Disposing of a Defendant’s Guns after a Felony Conviction
On Monday, the United States Supreme Court unanimously decided a case about the disposition of a defendant’s guns after the defendant has been convicted of a felony. The case is Henderson v. United States. This post discusses the case and its implications for North Carolina.
Background. Tony Henderson was a gun owner. He was charged with a felony drug offense in federal court. He surrendered his guns to the FBI as a condition of his pretrial release, and eventually pled guilty to a felony, rendering him ineligible to possess firearms under federal law. 18 U.S.C. § 922(g)(1). He asked the FBI to transfer the guns to a friend who, according to Henderson, had agreed to purchase them. The FBI refused, asserting that transferring the guns at Henderson’s direction would amount to giving him constructive possession of the guns. Henderson took the matter to court.
Ruling. The trial judge and the court of appeals sided with the FBI, but the Supreme Court reversed unanimously. It noted that federal law prohibits felons from possessing guns, not owning them. Possession includes constructive possession, so a court can’t order a felon’s guns transferred to someone who will allow the felon to access them or control their use. But so long as the recipient will not do that, it is an “incident of ownership” that the felon may “sell or otherwise dispose of” his or her guns as he or she sees fit. The Court also noted that reading section 922(g) to prohibit a felon from selling his or her guns would not advance the public safety purpose of the statute.
The Government suggested that a felon could transfer his or her guns to a licensed dealer for sale on the open market, and the Court agreed that was a permissible course of action. But it ruled that was “not the only [option] available,” so long as the sale or transfer did not leave the felon in control of the guns. (The Court suggested that a court could “ask the proposed transferee to promise to keep the guns away from the felon,” and could disapprove a transfer if dissatisfied with the likely outcome.)

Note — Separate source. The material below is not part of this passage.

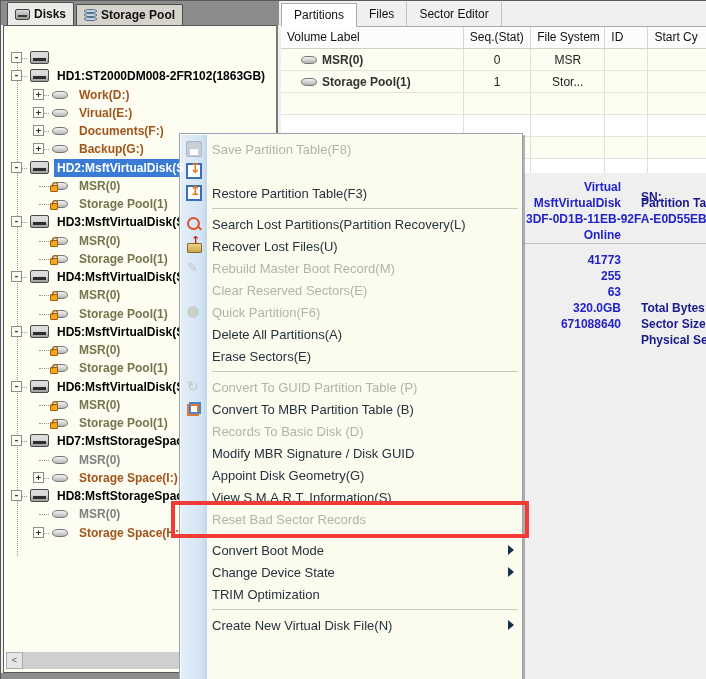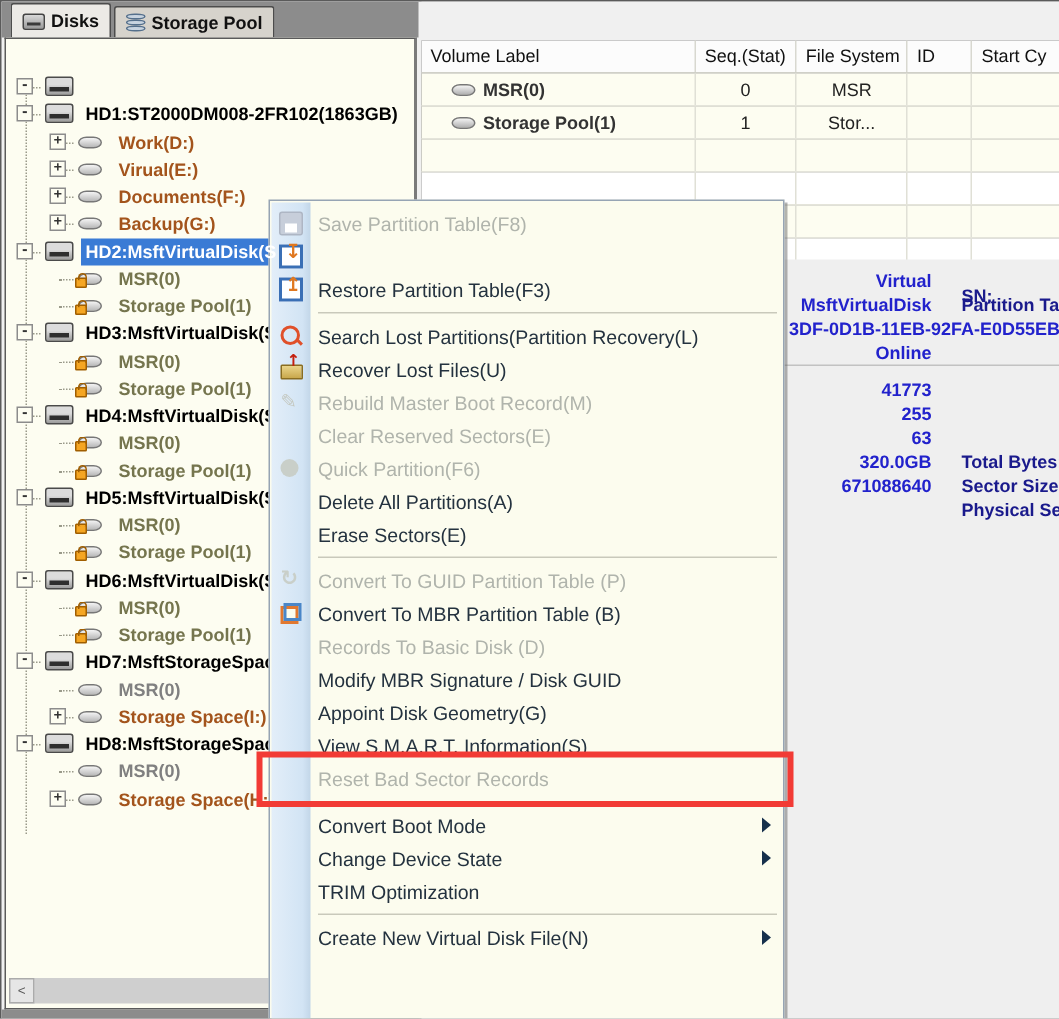"Partitions" div.rtabs { html: none -> <div> <div>Partitions</div> <div>Files</div> <div>Sector Editor</div> </div> }
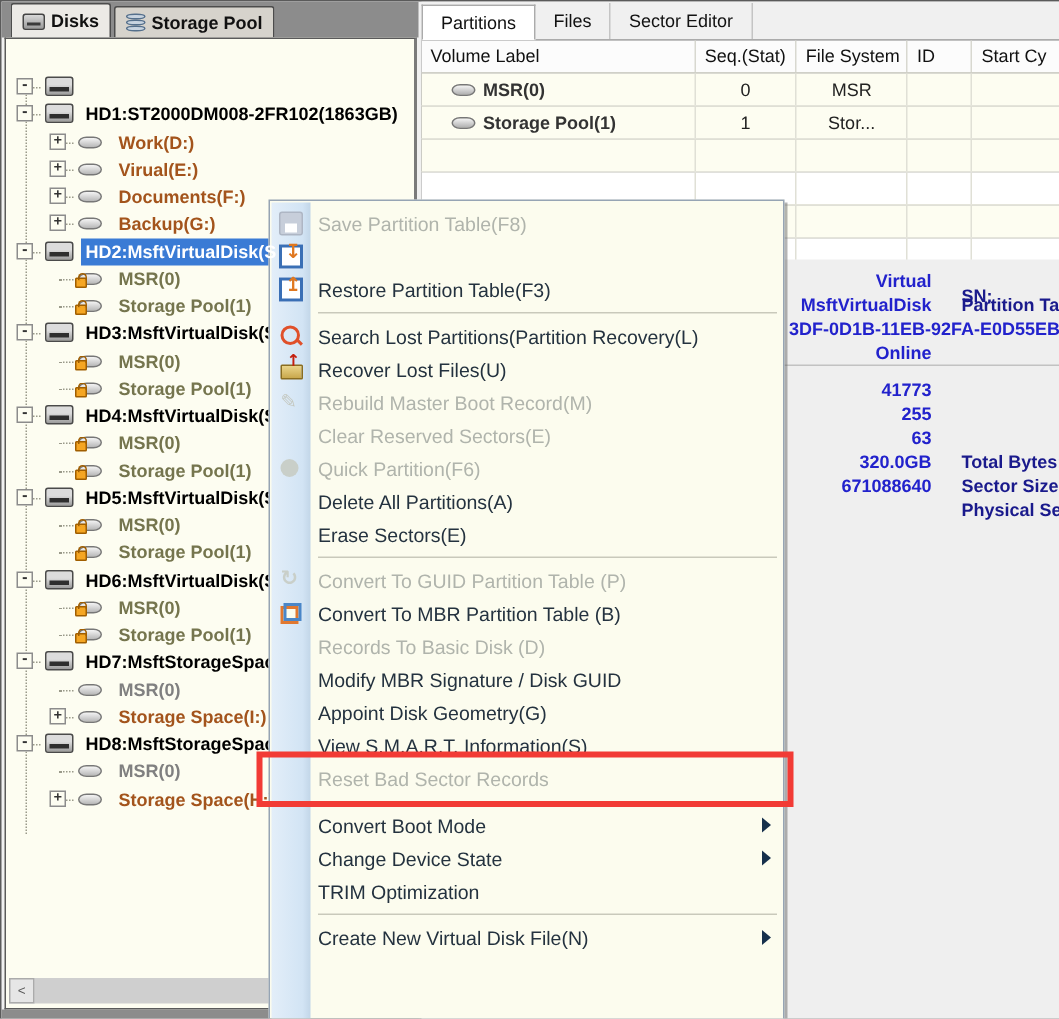"Volume Label" .gridtable { background: #404040 -> #fde047 }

Limits of the ruling. The decision doesn’t mean that all felons can direct the disposition of their guns. At least four limitations arise from the opinion. First, the decision involves the Court’s interpretation of a federal statute and the equitable powers of the federal courts and is directly binding only in federal proceedings. (The possible effect on state court is discussed below.) Second, as noted above, a court may not permit a felon to sell or transfer his or her guns to a person who will allow the felon to control them. Third, a felon who used his or her guns in a crime may not have the same right to dispose of them as Henderson did. Henderson’s drug offense “had nothing to do with his firearms,” and the Court suggested in footnote one that the unclean hands doctrine may have supported a denial of Henderson’s request had it been otherwise. This is particularly relevant for defendants who are convicted of possession of a firearm by a convicted felon. Fourth, the Court repeatedly expressed its view that a court may order a law enforcement agency to dispose of a felon’s guns at his or her direction, but never stated that a felon in Henderson’s position is legally entitled to direct the disposition of his or her firearms. Nonetheless, the opinion seems to assume that in the usual case, a court will allow a defendant in Henderson’s position to direct the disposition of his or her guns, and it seems to me that doing otherwise might amount to an unlawful taking. See United States v. Brown, 754 F. Supp. 2d 311 (D.N.H. 2010) (in a case in which the defendant was convicted of offenses that did not subject his firearms to forfeiture or confiscation as contraband, ordering the destruction of firearms lawfully owned by a defendant subsequently convicted of a felony “would seem to raise serious Takings Clause issues” because such guns “remain valuable tangible personal property belonging to the convicted felon” and the government may not “simply confiscate and destroy such valuable property without first affording due process and payment of just compensation”).
Applicability in state court. As noted above, Henderson directly concerns the authority of the federal courts. North Carolina law is different than federal law in at least two important ways. First, our felon-in-possession statute, G.S. 14-415.1, does prohibit felons from owning guns, not just possessing them. Second, G.S. 15-11.1, the statute concerning the disposition of evidence, gives a judge several options for disposing of firearms, and transferring firearms at the direction of the defendant is not among them. Thus, it does not appear that Henderson is directly relevant to North Carolina. However, some the concerns that animate Henderson may arise in North Carolina cases as well, and I am not at all certain that depriving newly-minted felons of the power to direct the disposition of firearms that they owned lawfully prior to their convictions is constitutionally permissible, even if it is authorized by statute, unless the guns are subject to forfeiture or confiscation as contraband.